Chellapilla: Very confusing, isn’t it? They are related but not the same, though their usage might seem to indicate so. AI is the grand vision. It is the broadest of them all and includes several human programmed and machine learned areas. In contrast, Machine learning comprises a suite of tools and technologies for machines to learn from large amounts of data and little intervention from their human creator. For example, Deep Blue and AlphaGo are game playing programs built using AI. Deep Blue beating Gary Kasparov and winning the man-machine chess championship is a good example of an AI technology built using human programmed intelligence, rather than machine learning. AlphaGo, on the other hand, makes heavy use of machine learning and won its first game against a human professional player just last year (2016). AlphaGo uses deep neural networks, a certain class of machine learning models, though not for computer vision purposes. So, computer vision, neural networks, and deep learning are not synonymous. Deep learning is basically Neural Networks 2.0; bigger, better, and deeper- aka more layers. Computer vision is AI technology that allows machines to "see", i.e. gain a high level understanding of images, videos, and 3D spaces. Problems here involve detecting interesting things like faces and objects in images, being able to track them in real time, and building up a 3D model of the world around them to predict outcomes. Today, convolutional neural networks, a sub-type of deep nets, are the best machine learning models for building AI for computer vision.

InfoQ: Underlying these different areas is the availability of data. Most enterprises complain that they have so much data and they are only using just a fraction of the available data. What is stopping the usage of more data? Is there a point when there becomes too much data?

Mehrotra: Manpower! The specific kind of people who know how to make sense of data are called "Data Scientists". Turns out there is a massive shortage of data scientists. Universities are still catching up with the demand. I was reading a report on big data by McKinsey and remember it saying that by 2018, there will be a shortage of around 150k data scientists in the US alone.

Mugan: I don’t think it is a question of too much data. The challenge is getting the data formatted so that it can be fed into computers. And it is hard to come up with algorithms that make the best use of it. Once you have the right algorithm, you never seem to have enough data.

Chellapilla: The biggest blocker is the quality and accessibility of the data. When enterprises say they have a lot of data, they are usually referring to raw data which is very noisy and is not in a state that is ready for consumption by today’s programs and programmers. Companies need to invest data science and engineering resources to build out pipelines and platforms that digest this raw data into structured and semi-structured forms that can then be ingested by traditional programs. These transformations typically make heavy use of statistics and machine learning algorithms. Once companies put in this investment, there is no such thing as too much data.

InfoQ: Is the learning curve for AI too high? What are the AI platforms and APIs that do a good job of abstracting the complexity that developers and architects should pay attention to? was formed by a bunch of vendors and 3rd parties to collaborate on AI. Can you comment on this effort and other efforts to simplify the lives of developers?

Mehrotra: It depends on the kind of AI system one is envisioning to develop.
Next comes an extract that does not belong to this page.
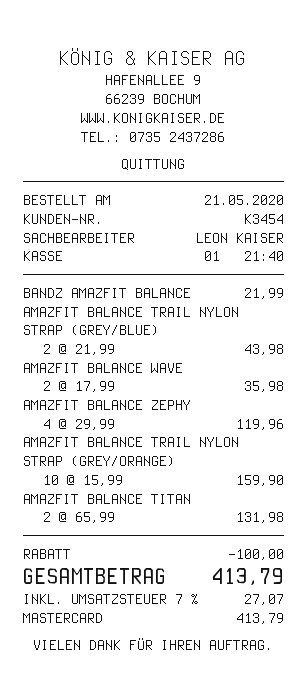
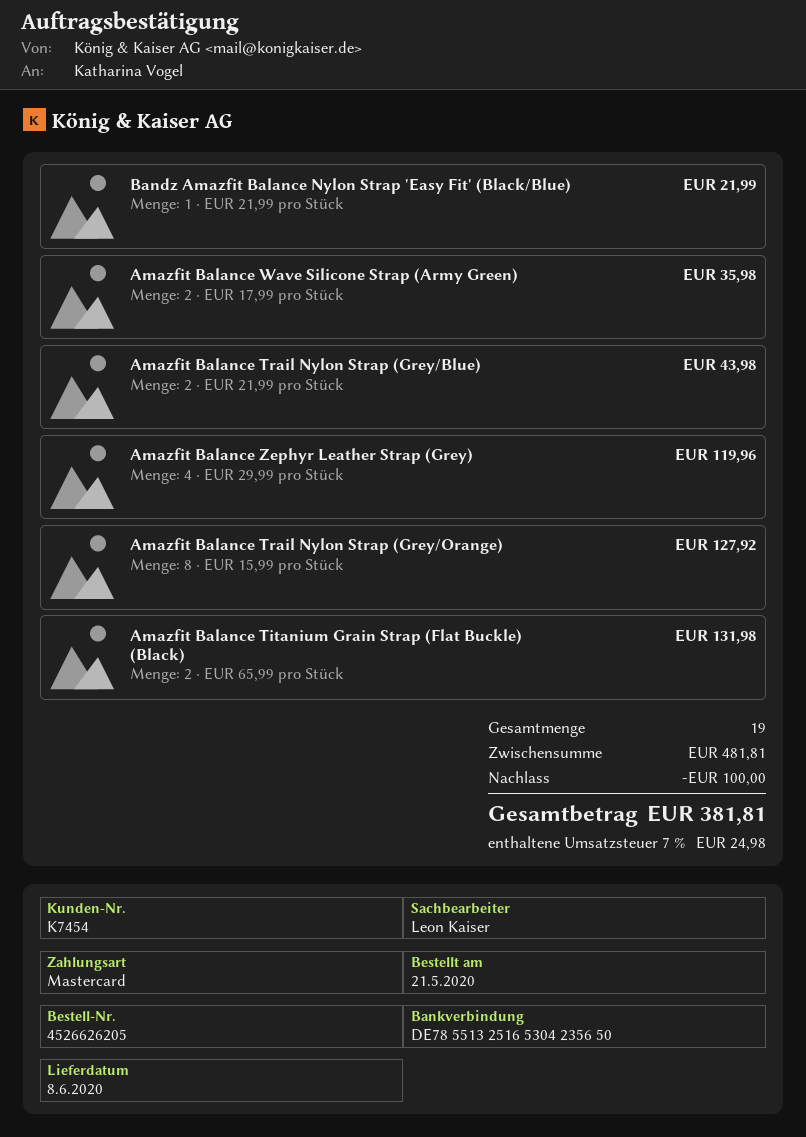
customer number: K3454 -> K7454
AMAZFIT BALANCE TRAIL NYLON STRAP (GREY/ORANGE): 10 x 15.99 = 159.90 -> 8 x 15.99 = 127.92
tax: 7% = 27.07 -> 7% = 24.98
total: 413.79 -> 381.81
For example, if you want to build a AI to play a game of chess or to find the optimal/shortest path or to decide whether to give a loan or not (credit-default recommender system), the hard part is not the science, but the computing power. So in that sense, the learning curve is not steep. However, if you are building a system that will decode a new language for you or you want to build self driving cars, then yes, I would say the learning curve is steep. For instance, in the case of language processing, we can use statistical techniques to decode and understand a part of the sentence and patterns in it, but in order to interact in that language we need to understand context - something that humans have mastered but machines have yet to catch up on.

In terms of the platforms that abstract complexity, IBM Watson stands out. It has done an amazing job for developers outside silicon valley to quickly jump on the machine learning band wagon and adopt it for their specific use cases. Another good API that I am exposed to for pattern recognition is Google Prediction API.

Mugan: There is a lot to learn when it comes to AI and machine learning, but there are a ton of resources online to get you started. Many times, you can get a lot of benefit with simple algorithms. We seem to want to always start with the most powerful deep learning algorithm, but that usually isn’t required. Simple algorithms like decision trees work great in many cases. I can’t comment on specifically.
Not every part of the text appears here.